(Version difference data)
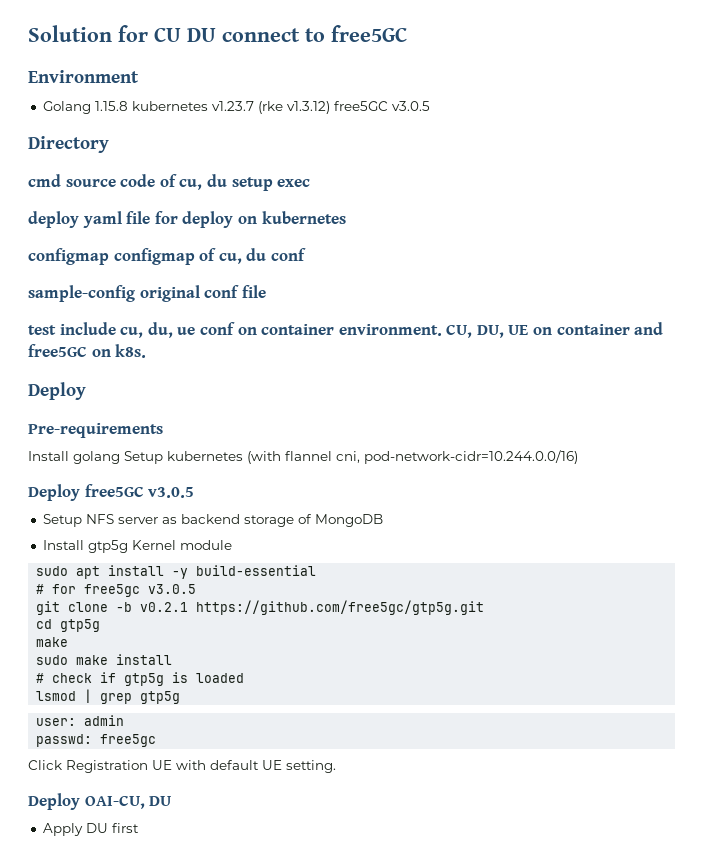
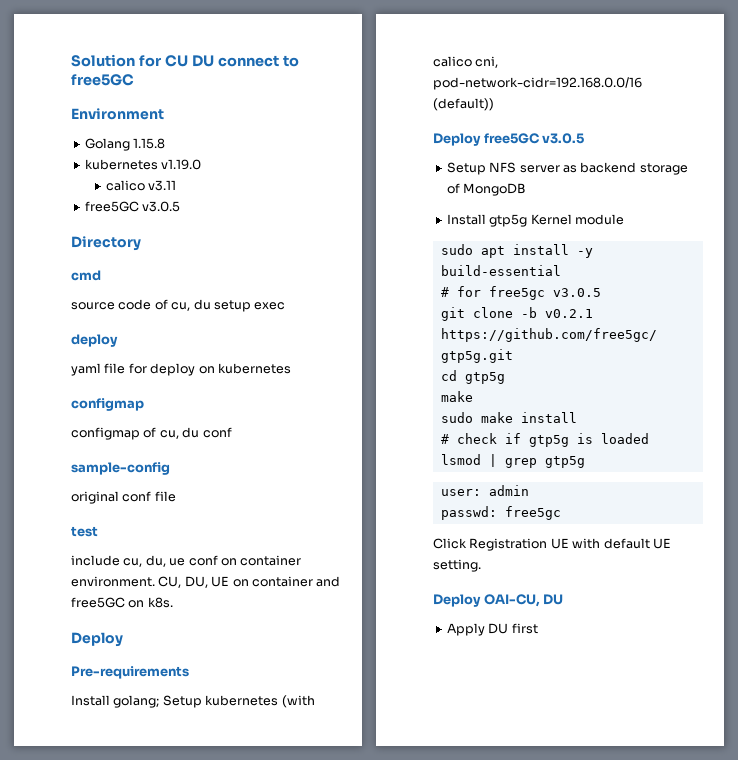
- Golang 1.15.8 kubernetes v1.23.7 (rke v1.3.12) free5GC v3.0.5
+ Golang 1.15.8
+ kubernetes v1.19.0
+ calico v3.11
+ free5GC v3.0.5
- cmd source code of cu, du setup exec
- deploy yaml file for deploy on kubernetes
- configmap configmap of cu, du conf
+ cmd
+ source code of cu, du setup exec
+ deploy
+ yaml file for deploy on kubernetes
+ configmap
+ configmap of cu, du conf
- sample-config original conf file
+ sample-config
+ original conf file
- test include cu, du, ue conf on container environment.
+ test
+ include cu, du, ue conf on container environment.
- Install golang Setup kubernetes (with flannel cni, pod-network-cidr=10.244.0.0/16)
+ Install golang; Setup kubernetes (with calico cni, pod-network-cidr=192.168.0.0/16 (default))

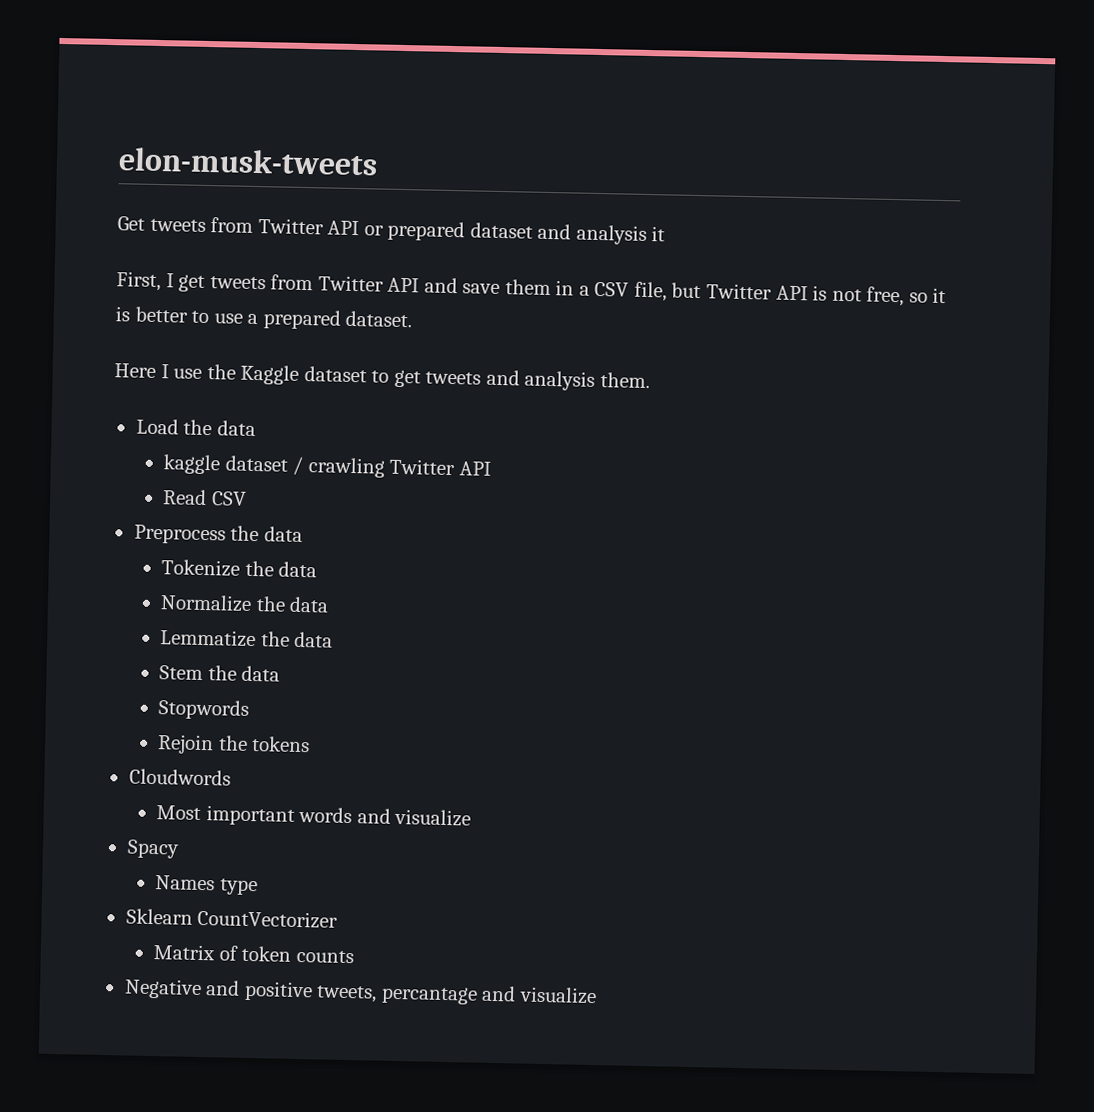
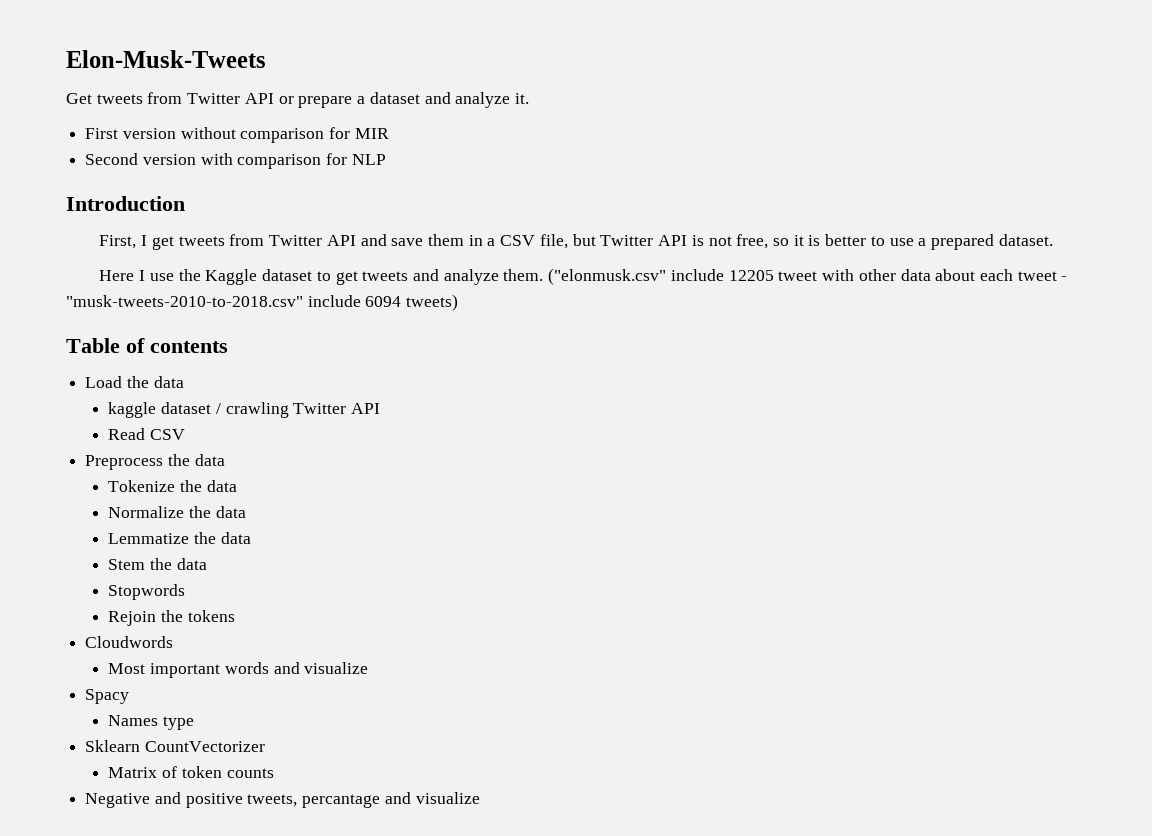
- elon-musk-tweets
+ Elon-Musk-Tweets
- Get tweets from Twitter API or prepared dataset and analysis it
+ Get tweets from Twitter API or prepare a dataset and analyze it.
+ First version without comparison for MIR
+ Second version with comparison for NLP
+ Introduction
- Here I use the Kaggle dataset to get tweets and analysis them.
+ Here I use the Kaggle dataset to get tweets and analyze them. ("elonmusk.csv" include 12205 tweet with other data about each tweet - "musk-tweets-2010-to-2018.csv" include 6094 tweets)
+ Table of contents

Directions for this task — Nothing but the records, repeated exactly and stripped of pictures, should appear in the answer.

Exercise result —
- Golang 1.15.8 kubernetes v1.23.7 (rke v1.3.12) free5GC v3.0.5
+ Golang 1.15.8
+ kubernetes v1.19.0
+ calico v3.11
+ free5GC v3.0.5
- cmd source code of cu, du setup exec
- deploy yaml file for deploy on kubernetes
- configmap configmap of cu, du conf
+ cmd
+ source code of cu, du setup exec
+ deploy
+ yaml file for deploy on kubernetes
+ configmap
+ configmap of cu, du conf
- sample-config original conf file
+ sample-config
+ original conf file
- test include cu, du, ue conf on container environment.
+ test
+ include cu, du, ue conf on container environment.
- Install golang Setup kubernetes (with flannel cni, pod-network-cidr=10.244.0.0/16)
+ Install golang; Setup kubernetes (with calico cni, pod-network-cidr=192.168.0.0/16 (default))

- elon-musk-tweets
+ Elon-Musk-Tweets
- Get tweets from Twitter API or prepared dataset and analysis it
+ Get tweets from Twitter API or prepare a dataset and analyze it.
+ First version without comparison for MIR
+ Second version with comparison for NLP
+ Introduction
- Here I use the Kaggle dataset to get tweets and analysis them.
+ Here I use the Kaggle dataset to get tweets and analyze them. ("elonmusk.csv" include 12205 tweet with other data about each tweet - "musk-tweets-2010-to-2018.csv" include 6094 tweets)
+ Table of contents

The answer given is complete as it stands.